Foi posição defendida pela primeira vem em 1987, pelo Republicano Dick Cheney (...). Daí se constituiu a teoria da onipotência do presidente, que abriu caminho para a presidência imperial de Bush (...) (em SAVAGE, Charlie. Takeover: The Return of the Imperial Presidency & the Subversion of American Democracy. Little Brown and Company, 2007). Cheney fez dessa luta a luta de sua vida. Desde o chamado “escândalo dos Contras”. Quando o governo Bush foi acusado de espionar cidadãos americanos, Cheney respondeu:
“Se querem entender como e por que o programa é legal (...) leiam meu relatório sobre o caso Irã-Contras”. Naquele relatório, de 1987 -- Cheney e seu assessor David Addington defenderam o presidente Reagan, dizendo que “o Congresso não tem qualquer direito de aprovar leis que limitem o poder do comandante-em-chefe”.
Na fala de ontem, ao Congresso, Hillary fez, para Obama, o que Cheney fez para Bush. O radicalismo antidemocrático é, de fato, ainda mais radical e sem fundamento, hoje, no caso da Líbia. Difícil imaginar quadro pior.
(...) O que Obama está fazendo na Líbia é ilegal. Que outros presidentes tenham também agido ilegalmente, em outras guerras, maiores ou menores, é irrelevante. (...)
No limite, Clinton foi mandada dizer ao Congresso dos EUA que o presidente dos EUA, como “comandante em chefe” tem poderes para deter qualquer cidadão dos EUA como se fosse “soldado inimigo”. (...)
A noção de que os presidentes possam deter poder absoluto para declarar guerras é ideia obsoleta, que já foi criticada e ridicularizada nos anos Bush.
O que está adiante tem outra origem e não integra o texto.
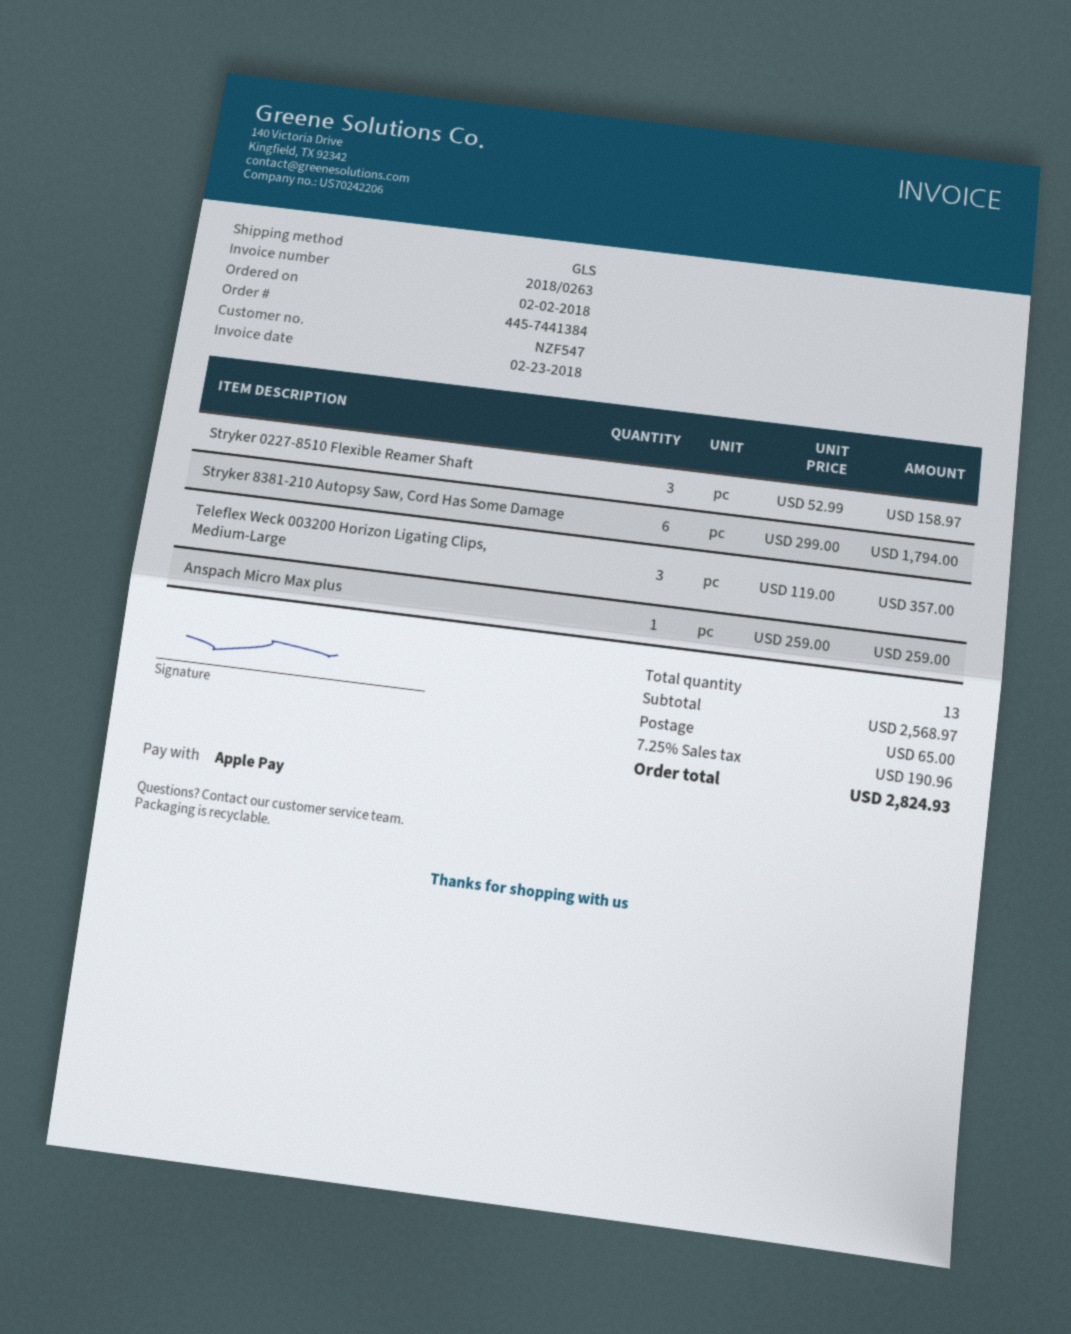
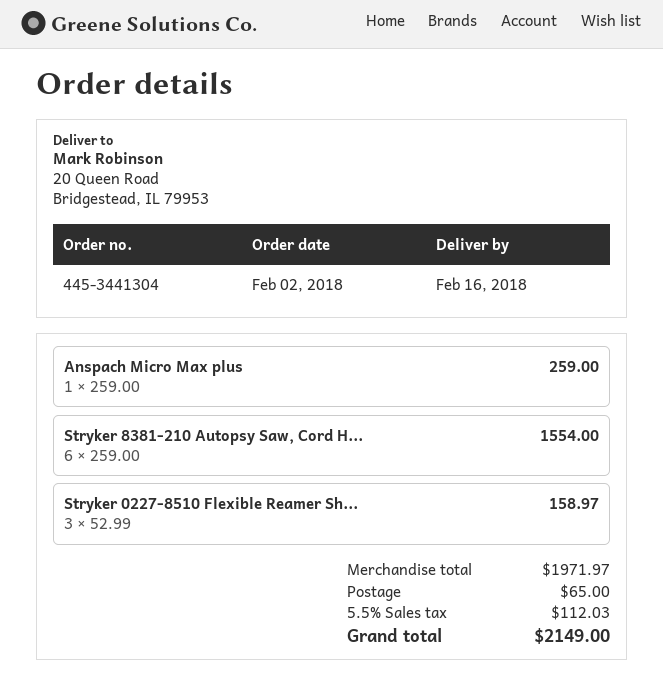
order number: 445-7441384 -> 445-3441304
Stryker 8381-210 Autopsy Saw, Cord Has Some Damage: 6 x 299.00 = 1794.00 -> 6 x 259.00 = 1554.00
Teleflex Weck 003200 Horizon Ligating Clips, Medium-Large: 3 x 119.00 = 357.00 -> none
subtotal: 2568.97 -> 1971.97
tax: 7.25% = 190.96 -> 5.5% = 112.03
total: 2824.93 -> 2149.00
O esforço de Obama e Clinton para revitalizá-la é, ao mesmo tempo, patética e gravemente ameaçadora: como se ambos estivessem à procura de sua Guerra Pessoal Imperial Personalizada: não do Iraque, nem do Afeganistão, que são “guerras imperiais de Bush”, mas uma guerra imperial ‘de Clinton-Obama’, dessa vez... na Líbia! (...) Em todos os casos, foram guerras ilegais. Que o Congresso dos EUA a tudo assista, sem protestar, isso, já é outro problema.
Nos EUA, muitos Democratas, liberais, mas também muito conservadores e até muitos dos mais empenhados “contra-tudo”m dos movimentos “Tea-Party” e dos movimentos anarquistas lutaram muito empenhadamente contra essas ilegalidades dos governos Bush. Nada mudou, no campo da ilegalidade e da desconsideração ao Congresso, nos anos Obama. De fato, bem examinadas as coisas, muita coisa piorou.